Widely used BitTorrent applications have been found to be vulnerable to distributed reflective denial-of-service (DRDoS) attacks, according to new research.

Presented at the ninth USENIX Workshop on Offensive Technologies in Washington DC earlier this month, the paper revealed how applications including uTorrentz Mainline and Vuze are susceptible to being exploited by cybercriminals.

DDoS attacks, the authors of P2P File-Sharing in Hell: Exploiting BitTorrent Vulnerabilities to Launch Distributed Reflective DoS Attacks, explain, have evolved to become “increasingly devastating” and this latest discovery is indicative of that worrying trend.
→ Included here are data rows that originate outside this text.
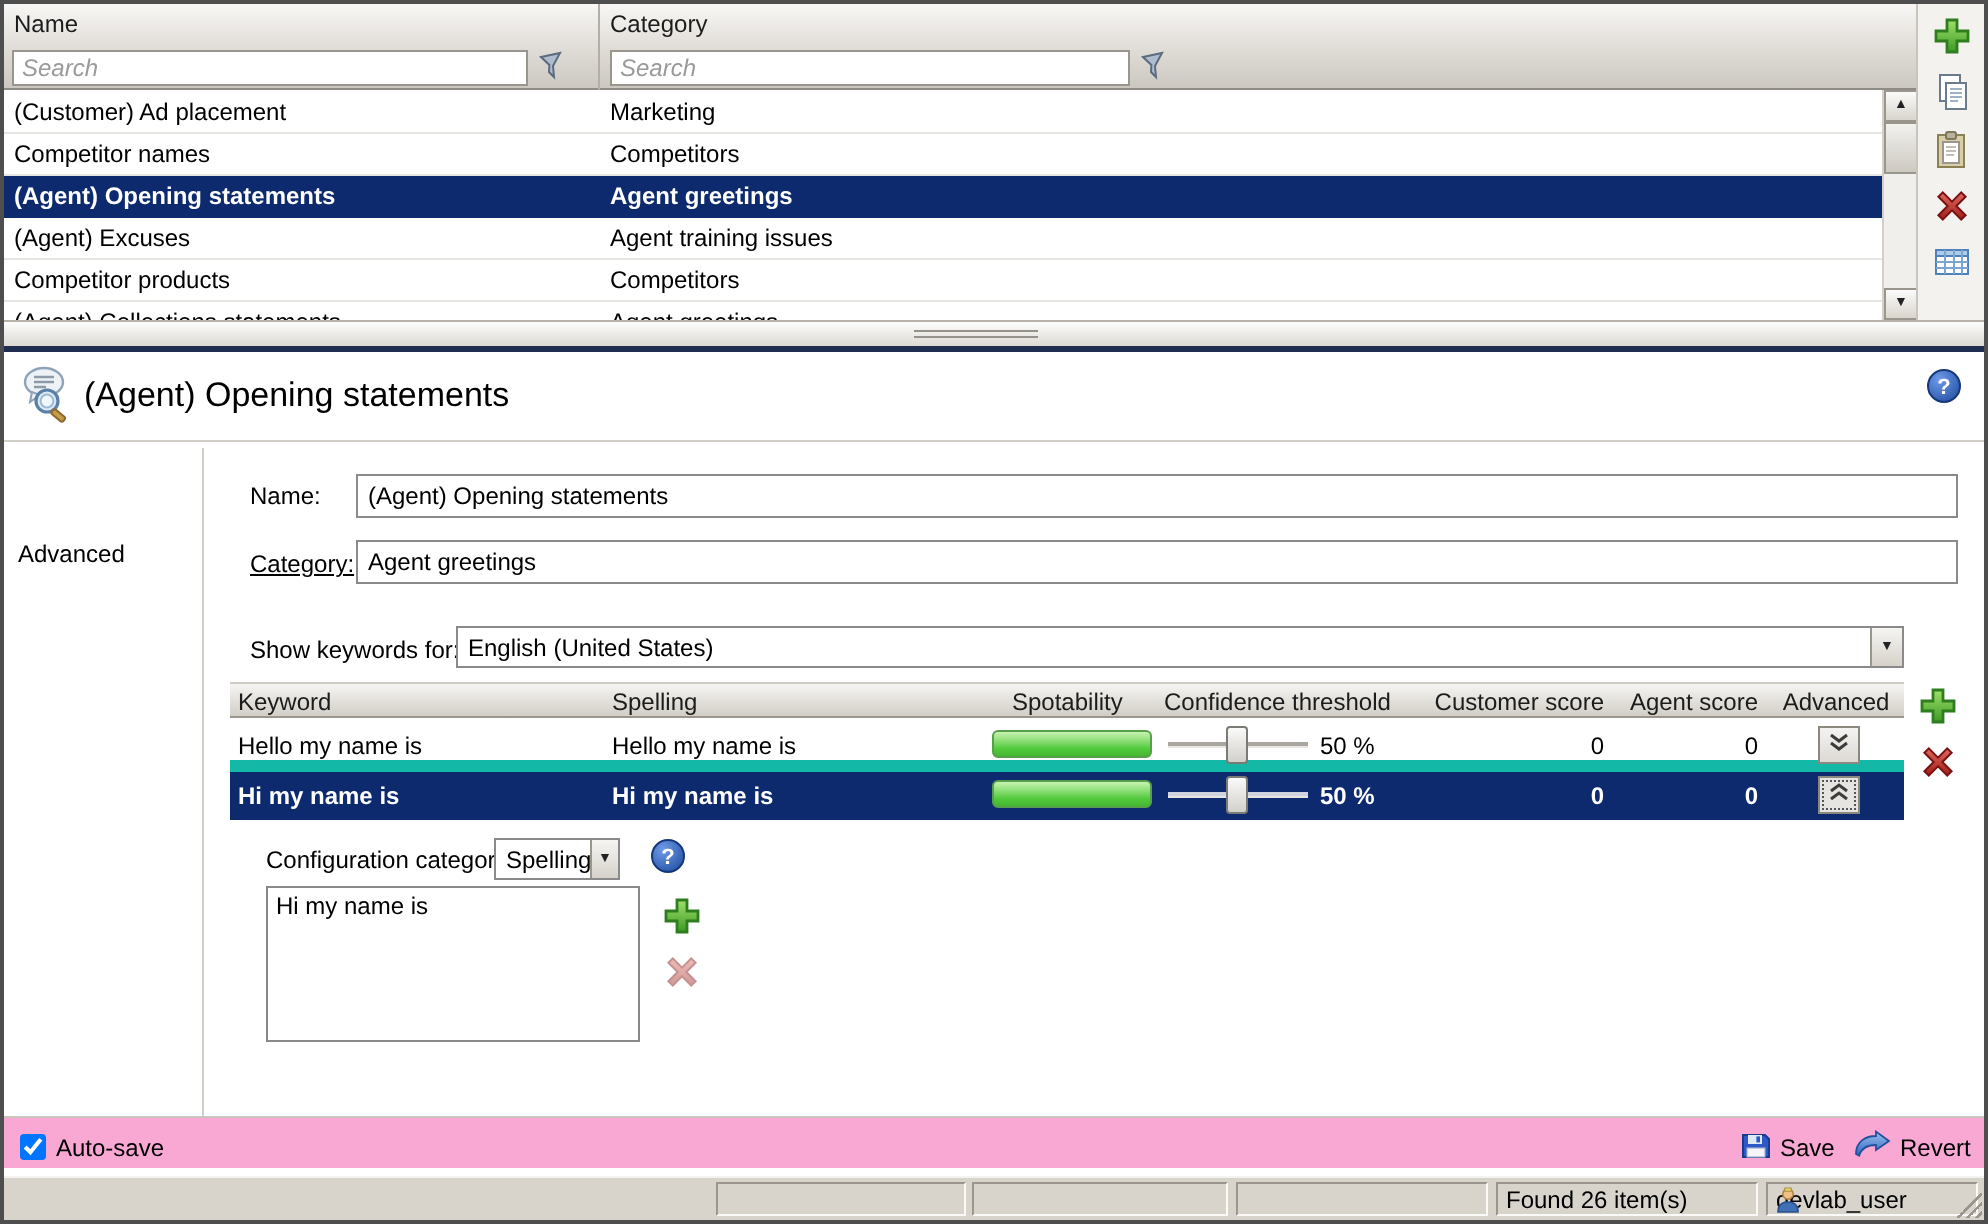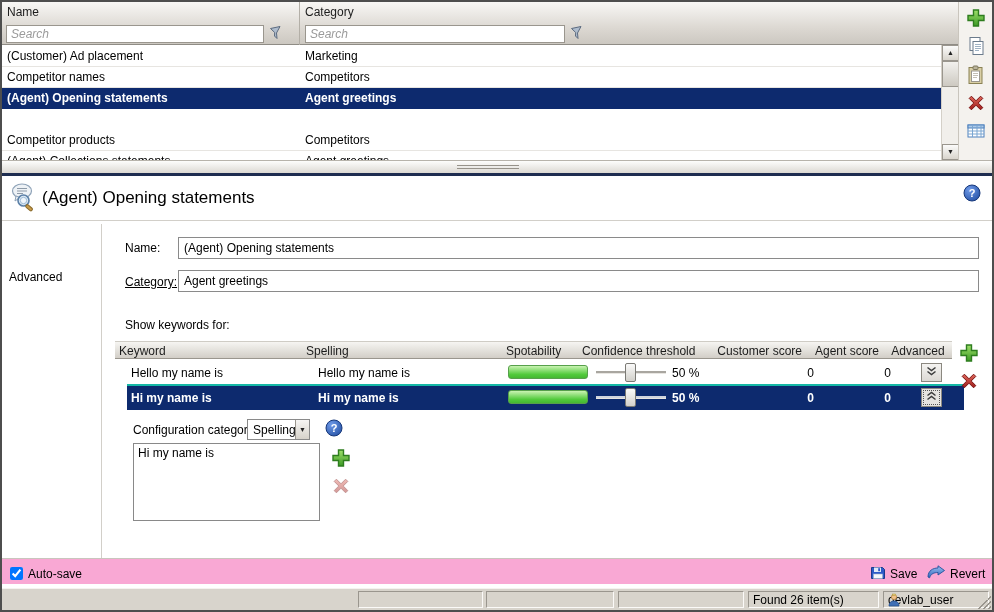--- a/index.html
+++ b/index.html
@@ -57,21 +57,21 @@
   
   .combo{position:absolute;height:21px;border:1px solid #8a8a8a;background:#fff;cursor:pointer;}
   .combo .cval{position:absolute;left:5px;top:3px;white-space:nowrap;}
   .combo .cbtn{position:absolute;right:0;top:0;bottom:0;width:16px;background:linear-gradient(#f6f5f3,#d6d2ca);
     border-left:1px solid #9a968e;font-size:7px;color:#222;text-align:center;line-height:19px;}
   
   .kgrid{position:absolute;left:113px;top:165px;width:837px;}
   .khead{position:absolute;left:0;top:0;width:837px;height:18px;
     background:linear-gradient(#f6f5f2,#d2cec7);border-bottom:1px solid #9a968e;border-top:1px solid #cfccc5;}
   .kh{position:absolute;top:2px;font-size:12px;color:#1c1c1c;white-space:nowrap;}
-  .krow{position:absolute;left:12px;width:837px;height:26px;background:#fff;border-bottom:2px solid #14b8a6;}
+  .krow{position:absolute;left:0;width:837px;height:26px;background:#fff;border-bottom:6px solid #14b8a6;}
   .krow.sel{background:#0d2a6e;color:#fff;font-weight:bold;border-bottom-color:#0d2a6e;}
   .kc{position:absolute;top:6px;white-space:nowrap;}
   .spot-bar{position:absolute;left:381px;top:5px;width:80px;height:14px;border:1px solid #57a04b;border-radius:3px;
     background:linear-gradient(#c9f3b2,#52ca3c 70%,#45b832);}
   .slider{position:absolute;left:469px;top:11px;width:70px;height:3px;
     background:#a9a6a0;border-bottom:1px solid #e8e6e2;cursor:pointer;}
   .sl-thumb{position:absolute;left:29px;top:-8px;width:11px;height:19px;border:1px solid #7b7a75;border-radius:2px;
     background:linear-gradient(#fafaf9,#d2d0cb);cursor:pointer;}
   .adv-btn{position:absolute;left:794px;top:3px;width:21px;height:19px;border:1px solid #8b8880;
     background:linear-gradient(#f4f3f1,#dcd9d4);padding:0;cursor:pointer;}
@@ -131,20 +131,24 @@
       <span class="ccat">Marketing</span>
     </div>
     <div class="lrow" style="top:65px;">
       <span class="cname">Competitor names</span>
       <span class="ccat">Competitors</span>
     </div>
     <div class="lrow sel" style="top:86px;">
       <span class="cname">(Agent) Opening statements</span>
       <span class="ccat">Agent greetings</span>
     </div>
+    <div class="lrow" style="top:107px;">
+      <span class="cname">(Agent) Excuses</span>
+      <span class="ccat">Agent training issues</span>
+    </div>
     <div class="lrow" style="top:128px;">
       <span class="cname">Competitor products</span>
       <span class="ccat">Competitors</span>
     </div>
     <div class="lrow" style="top:149px;height:9px;overflow:hidden;border-bottom:none;">
       <span class="cname">(Agent) Collections statements</span>
       <span class="ccat">Agent greetings</span>
     </div>
 
     <div class="vscroll">
@@ -248,20 +252,24 @@
 
     <div class="tab plain">Advanced</div>
 
     <span class="flabel" style="left:123px;top:65px;">Name:</span>
     <input class="tinput" style="left: 176px; top: 61px; width: 801px;" value="(Agent) Opening statements">
 
     <span class="flabel" style="left:123px;top:99px;text-decoration:underline;">Category:</span>
     <input class="tinput" style="left: 176px; top: 94px; width: 801px;" value="Agent greetings">
 
     <span class="flabel" style="left:123px;top:142px;">Show keywords for:</span>
+    <div class="combo" style="left:226px;top:137px;width:724px;">
+      <span class="cval">English (United States)</span>
+      <span class="cbtn">▼</span>
+    </div>
 
     <div class="kgrid">
       <div class="khead">
         <span class="kh" style="left:4px;">Keyword</span>
         <span class="kh" style="left:191px;">Spelling</span>
         <span class="kh" style="left:391px;">Spotability</span>
         <span class="kh" style="left:467px;">Confidence threshold</span>
         <span class="kh" style="left:587px;width:100px;text-align:right;">Customer score</span>
         <span class="kh" style="left:695px;width:69px;text-align:right;">Agent score</span>
         <span class="kh" style="left:772px;width:62px;text-align:center;">Advanced</span>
“In 2013, CloudFlare registered a DDoS bandwidth record by an attack which generated nearly 300 Gbps traffic,” they noted in their study. “A year later, a new record was established by a DDoS attack that generated 400 Gbps.
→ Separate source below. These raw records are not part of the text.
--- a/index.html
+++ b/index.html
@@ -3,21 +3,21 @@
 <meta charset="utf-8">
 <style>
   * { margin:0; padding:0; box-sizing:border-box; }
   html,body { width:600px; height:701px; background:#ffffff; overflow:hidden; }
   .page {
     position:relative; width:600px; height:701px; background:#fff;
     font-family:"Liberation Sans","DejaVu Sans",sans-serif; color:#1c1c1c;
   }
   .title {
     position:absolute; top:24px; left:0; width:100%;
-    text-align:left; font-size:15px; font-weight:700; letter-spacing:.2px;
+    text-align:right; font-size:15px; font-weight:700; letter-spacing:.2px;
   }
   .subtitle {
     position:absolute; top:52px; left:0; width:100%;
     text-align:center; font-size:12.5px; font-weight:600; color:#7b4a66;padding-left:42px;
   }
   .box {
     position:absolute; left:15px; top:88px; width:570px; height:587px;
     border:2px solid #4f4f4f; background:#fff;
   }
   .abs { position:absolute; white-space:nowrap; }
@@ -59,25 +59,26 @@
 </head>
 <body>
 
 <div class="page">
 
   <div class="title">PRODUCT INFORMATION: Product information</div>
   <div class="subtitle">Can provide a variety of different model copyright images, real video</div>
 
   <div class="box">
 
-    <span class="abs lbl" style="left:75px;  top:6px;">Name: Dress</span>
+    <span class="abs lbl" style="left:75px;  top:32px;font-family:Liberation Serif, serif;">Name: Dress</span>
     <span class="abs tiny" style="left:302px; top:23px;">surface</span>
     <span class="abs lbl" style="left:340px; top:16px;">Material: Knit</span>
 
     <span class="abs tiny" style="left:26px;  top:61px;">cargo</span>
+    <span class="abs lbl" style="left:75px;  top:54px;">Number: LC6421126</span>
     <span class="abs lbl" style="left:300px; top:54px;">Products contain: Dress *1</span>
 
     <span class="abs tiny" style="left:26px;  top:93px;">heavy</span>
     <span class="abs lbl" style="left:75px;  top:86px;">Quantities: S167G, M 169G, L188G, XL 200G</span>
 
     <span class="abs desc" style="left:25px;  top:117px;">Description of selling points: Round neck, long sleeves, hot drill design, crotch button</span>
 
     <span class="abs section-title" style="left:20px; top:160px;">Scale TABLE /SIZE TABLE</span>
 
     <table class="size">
“Both these record-setting attacks belonged to a category of DoS attacks where the attacker does not send traffic directly to the victim; traffic is instead sent to reflectors (with spoofed source IP of the victim) which in turn flood the victim with responses.”

These attacks have the potential to become “particularly potent” if these reflectors are able to direct a substantially greater volume of traffic to victims “than what they received from the attacker”.
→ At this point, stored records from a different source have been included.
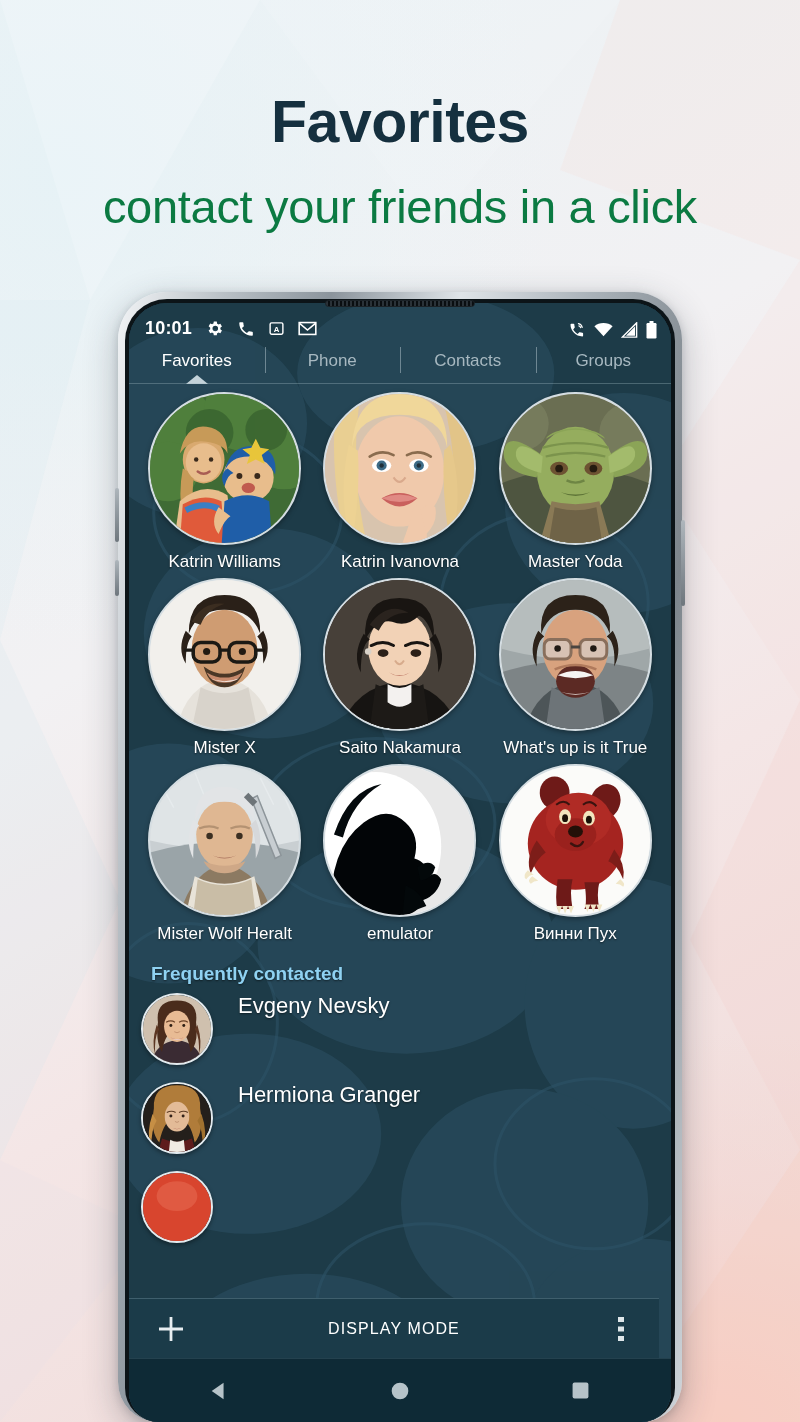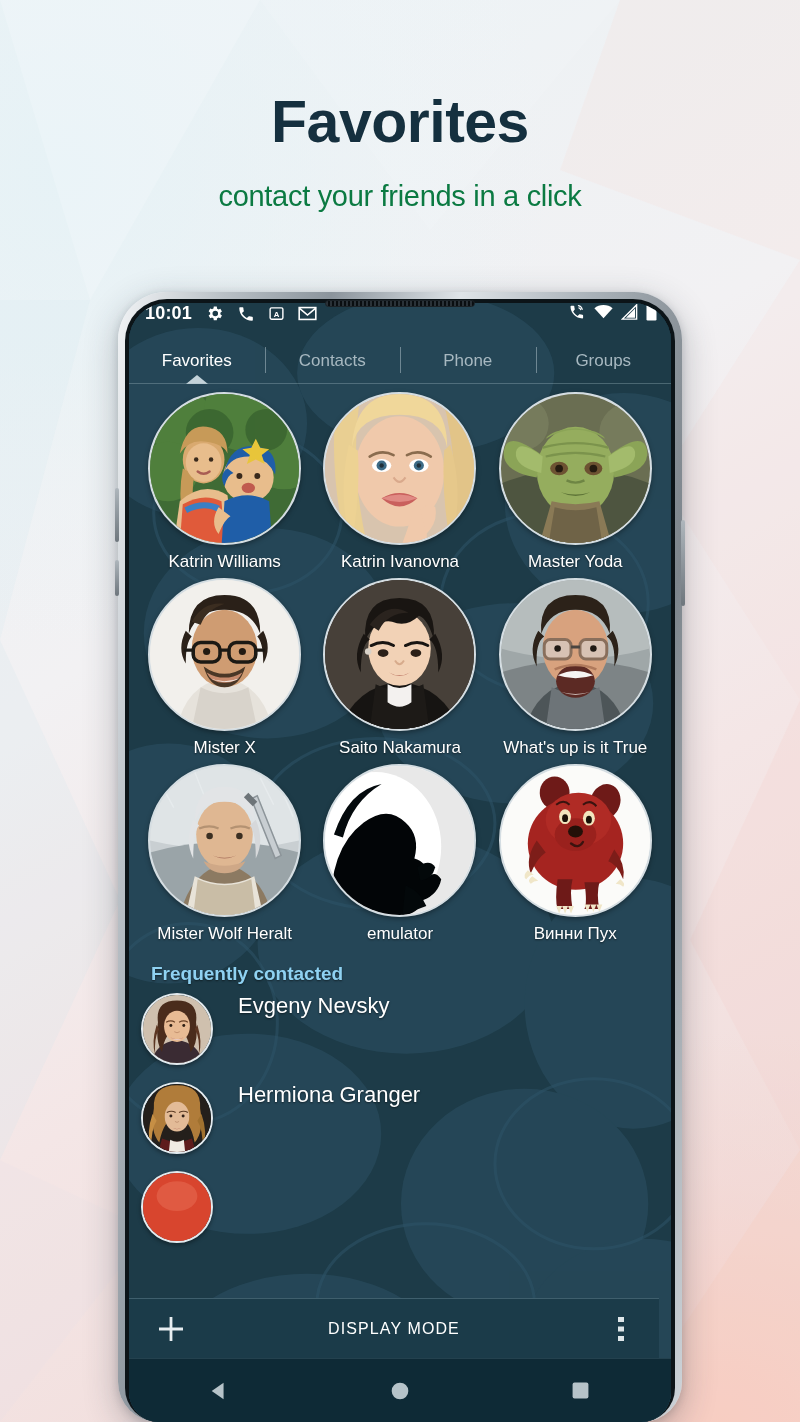--- a/index.html
+++ b/index.html
@@ -15,21 +15,21 @@
   .bgfacets { position:absolute; inset:0; pointer-events:none; opacity:.5; }
 
   
   .headline-wrap { position:absolute; top:0; left:0; width:800px; text-align:center; }
   .title {
     font-size:59px; font-weight:bold; color:#15303f; letter-spacing:-0.5px;
     margin-top:92px; line-height:1.05;
     text-shadow:0 1px 1px rgba(255,255,255,.6);
   }
   .subtitle {
-    font-size:29px; color:#0b7a42; margin-top:27px; line-height:1.1;
+    font-size:47px; color:#0b7a42; margin-top:27px; line-height:1.1;
     letter-spacing:-0.3px;
   }
 
   
   .phone {
     position:absolute; left:118px; top:292px; width:564px; height:1130px;
     border-radius:48px 48px 40px 40px;
     background:linear-gradient(100deg,#f2f4f6 0%,#b9c0c6 14%,#8b949c 28%,#dfe4e8 45%,#aab2b9 62%,#7d858c 80%,#cfd5da 100%);
     padding:7px 7px 0 7px;
     box-shadow:0 10px 34px rgba(40,50,60,.30), 0 2px 8px rgba(40,50,60,.18);
@@ -55,21 +55,21 @@
   .btn-left1 { left:-3px; top:196px; width:4px; height:54px; }
   .btn-left2 { left:-3px; top:268px; width:4px; height:36px; }
   .btn-right1 { right:-3px; top:228px; width:4px; height:86px; }
 
   
   .screen-bg { position:absolute; inset:0; background:#1d3b48; }
   .screen-bg svg { width:100%; height:100%; display:block; }
 
   
   .statusbar {
-    position:relative; height:36px; display:flex; align-items:flex-start;
+    position:relative; height:36px; display:flex; align-items:flex-end;
     padding:0 14px 0 16px; color:#fff; z-index:10;gap:40px;
   }
   .clock { font-size:18px; font-weight:bold; letter-spacing:0.2px; }
   .status-left { display:flex; align-items:center; gap:11px; }
   .status-left .si { margin-left:2px; }
   .status-right { margin-left:auto; display:flex; align-items:center; gap:8px; }
   .si svg { display:block; }
 
   
   .tabs { position:relative; display:flex; height:44px; z-index:10; }
@@ -251,24 +251,24 @@
             </svg>
           </span>
         </div>
       </div>
 
       <div class="tabs">
         <div class="tab active">
           <span>Favorites</span>
         </div>
         <div class="tab">
+          <span>Phone</span>
+        </div>
+        <div class="tab">
           <span>Contacts</span>
-        </div>
-        <div class="tab">
-          <span>Phone</span>
         </div>
         <div class="tab">
           <span>Groups</span>
         </div>
       </div>
       <div class="tabs-rule"></div>
 
       <div class="content">
         <div class="grid">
In other words, the reflectors, in effect, operate as “amplifiers”, magnifying the traffic above and beyond what is usually possible with a so-called conventional DDoS attack.

Further, that this type of attack is able to mask the cybercriminal’s identity - via IP spoofing - can be implemented by a single computer and be markedly more intense in scale, increases the likelihood of it being attempted in even greater numbers.

“With peer-discovery techniques like trackers, DHT or PEX, an attacker can collect millions of amplifiers,” the researchers explained. “An attacker only needs a valid info-hash or secret to exploit the vulnerabilities.”